NEW YORK – Archbishop Timothy M. Dolan of New York is a man familiar with the inner workings of the Catholic Church but once described himself as “a sort of fish-fry and bingo guy” who preferred being “in the field … on the front lines … with the folks.”
The gregarious prelate was elected president of the U.S. Conference of Catholic Bishops Nov. 16, the second day of the bishops’ fall general meeting in Baltimore. He will begin serving his three-year term at the close of the meeting Nov. 18, succeeding Chicago Cardinal Francis E. George.
Since being installed as head of the New York Archdiocese in April 2009, Archbishop Dolan has announced a strategic plan to close underperforming archdiocesan elementary schools and change the traditional parish governance model, addressed the growing controversy over plans to build an Islamic community center and mosque a few blocks from ground zero, and urged Catholics to make Mass the center of each Sunday.
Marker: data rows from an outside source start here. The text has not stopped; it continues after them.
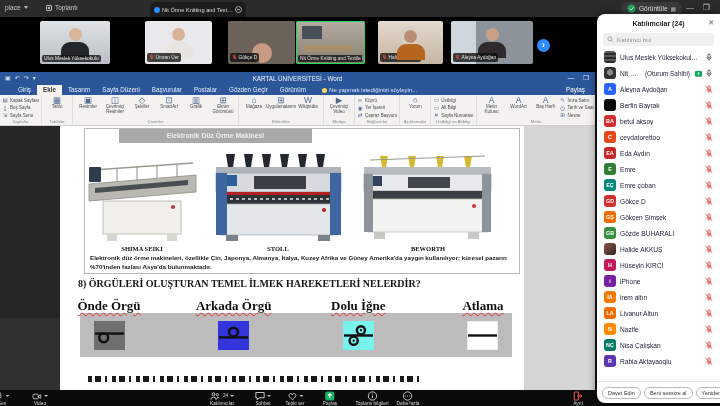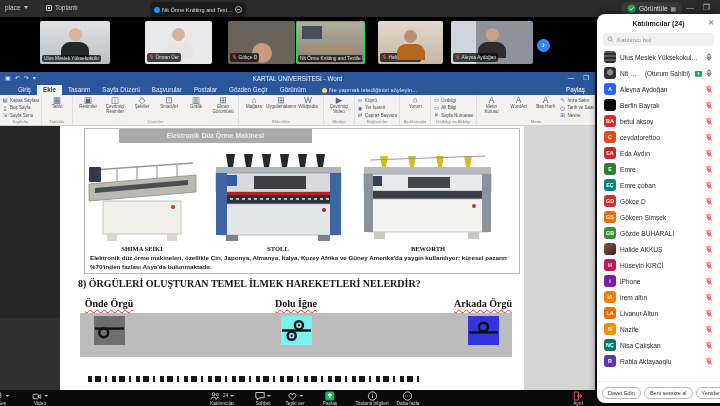"Önde Örgü" .stitch-hd { font-size: 10px -> 13px }
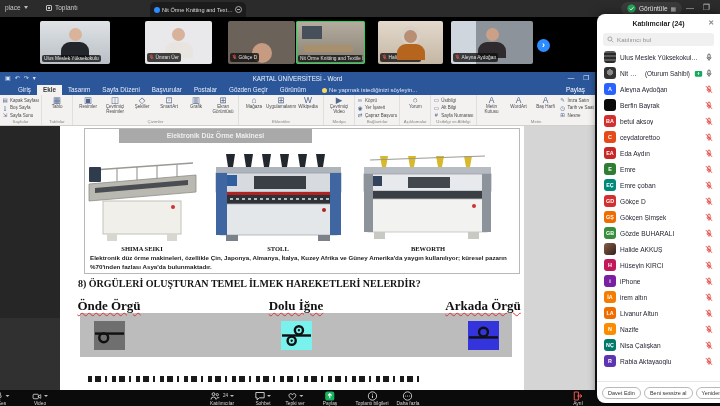"Dolu İğne" div.stitch-col { order: before "Arkada Örgü" -> after "Arkada Örgü" }
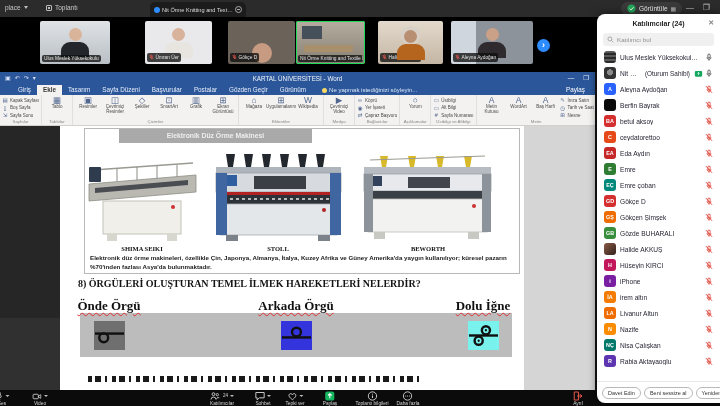"Atlama" div.stitch-col { html: none -> <div> <span>Atlama</span> <div> <svg> <path></path> </svg> </div> </div> }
At a February 2009 news conference in New York after the announcement of his appointment to the city, the archbishop said, “The vitality of this great archdiocese is in its parishes.”
“The priests are on the front lines,” he said. “I am their servant. You can count on me to help them.”
“I look forward to being with the priests,” he added. “That’s not a chore; that’s a choice.”
Archbishop Dolan, 60, has been serving as chairman of the board of Catholic Relief Services, the U.S. bishops’ overseas relief and development agency. With his election as president, he will have to step down as chairman and will appoint his successor. He is co-chair and moderator of Jewish affairs for the USCCB.
Before his appointment to New York, he was archbishop of Milwaukee for seven years.
Although the New York archdiocesan strategic plan is designed to reduce a growing deficit by closing underperforming schools, Archbishop Dolan has repeatedly pledged that there will be a seat in a Catholic school for any child who wants it. He called the new archdiocesan plan “the beginning of a recovery of confidence in the school system.”
The plan will channel funds from the sale or rental of shuttered properties to an education fund.
As controversy grew over plans to build an Islamic community center and mosque a few blocks from ground zero in New York, the archbishop worked with Jewish and Muslim religious leaders to identify clerics and laypeople to invite to interreligious discussions to work out conflicts as they occur.
“I’m afraid we have maybe not been as energetic with fostering relations with our Islamic brothers and sisters,” he said in an interview with The Wall Street Journal, adding “our coming together is not to say we can settle the mosque site issue,”‘ but “the wider issue of church, Jewish, Islamic tensions.”
Earlier this year, Archbishop Dolan issued his first pastoral since being named to head the New York Archdiocese. In it, he urged Catholics to make Mass the center of their Sunday, saying the observance of the Lord’s day is essential for the church, “the vibrancy of our faith” and the “clarity of our Catholic identity.”
In March, as allegations of clergy sexual abuse in Europe, particularly Germany, made news, he told New York Catholics that the “tidal wave of headlines” about the abuse and new stories about an old case in Wisconsin have “knocked us to our knees once again.”
“Anytime this horror, vicious sin and nauseating crime is reported, as it needs to be, victims and their families are wounded again, the vast majority of faithful priests bow their heads in shame anew, and sincere Catholics experience another dose of shock, sorrow and even anger,” he said at the end of Palm Sunday Mass March 28.
He also defended Pope Benedict XVI against claims by some, including the media, that he had not done enough to address the abuse situation.
“What deepens the sadness now is the unrelenting insinuations against the Holy Father himself, as certain sources seem frenzied to implicate the man who, perhaps more than anyone else, has been the leader in purification, reform and renewal that the church so needs,” he said.
Timothy Dolan was born Feb. 6, 1950, in St. Louis. He studied at the Pontifical North American College in Rome and was ordained to the priesthood for the Archdiocese of St. Louis in 1976.
After his ordination, he served in parish ministry, then earned a doctorate in American church history from The Catholic University of America, Washington.
He returned to St. Louis and served in parish ministry from 1983 to 1987, when he was appointed to a five-year term as a secretary at the papal nunciature in Washington. He again returned to St. Louis in 1992 as vice rector of Kenrick-Glennon Seminary.
In 1994, he was named rector of the North American College, serving in Rome until 2001, when he was named auxiliary bishop of St. Louis by Pope John Paul II.
Pope John Paul named him archbishop of Milwaukee in 2002, and he served there until Pope Benedict appointed him to New York.